New Program Helps Alaska Communities Recycle E-Waste, Batteries
A new e-waste recycling initiative in Alaska is reporting that its organizers have collected and recycled more than 145 pounds of lead-acid batteries from 45 communities last year.
September 8, 2023
A new e-waste recycling initiative in Alaska is reporting that its organizers have collected and recycled more than 145 pounds of lead-acid batteries from 45 communities last year.
U.S. Sen. Lise Murkowski’s idea, Backhaul Alaska, receives federal grant money from the Bureau of Indian Affairs, Department of Transportation, and the EPA to help remove hazardous waste out of Alaska’s remote communities.
Reilly Kosinski of Zender Environmental, a non-profit that manages the Backhaul program, says that waste management is a challenge across much of Alaska.
“In Alaska many of our small communities are roadless,” Kosinski said. “They might only have access to a barge one or two times a year. And there’s just a lack of infrastructure to deal with waste in the same manner that folks in the Lower 48 do.”

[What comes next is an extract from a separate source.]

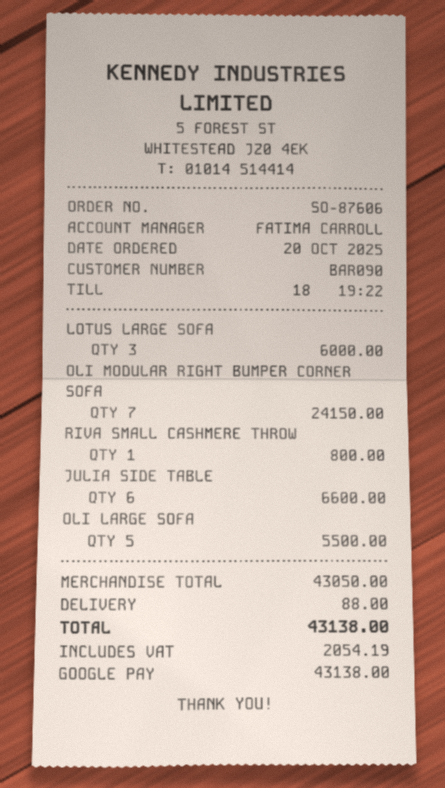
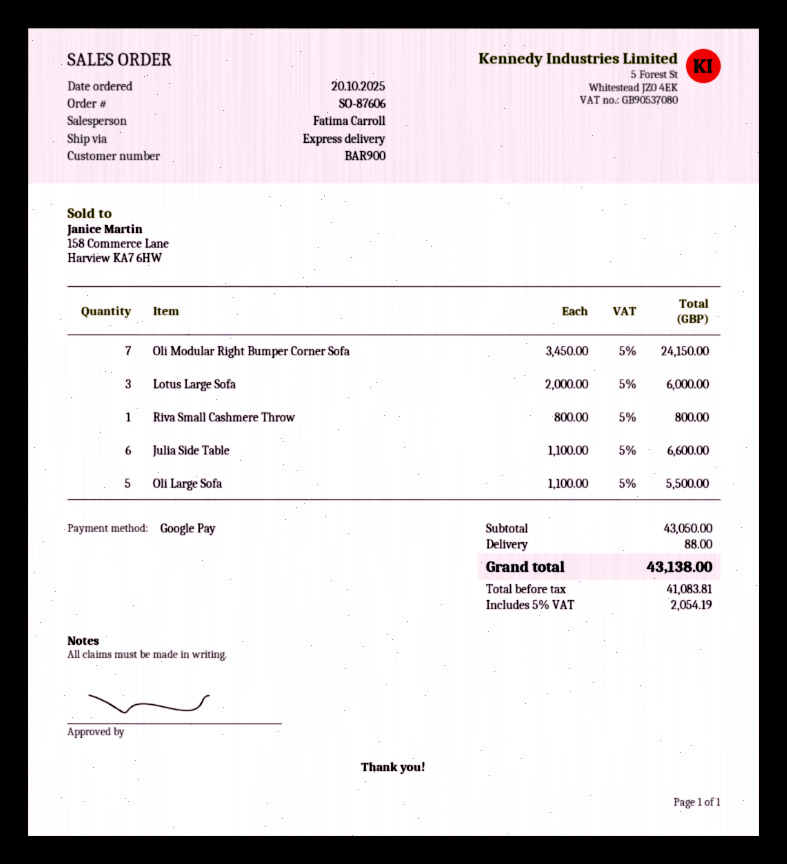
customer number: BAR090 -> BAR900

According to Kosinski, Alaska has a special exemption to use Class III landfills, which are sites that are unlines and involve minimal mitigation, which leaves the surrounding area more susceptible. This means that batteries in the site, when they break down, can release toxic lead into the area’s drinking water. Kosinski says that it is common to burn these batteries, which releases chemicals into the air.
“So, it just makes it more important to kind of keep those potentially harmful things from going into the landfill in the first place,” he said.
The Backhaul program teaches locals how to safely consolidate hazardous batteries and other e-waste. The waste is then taken to certified recycling facilities in the Lower 48.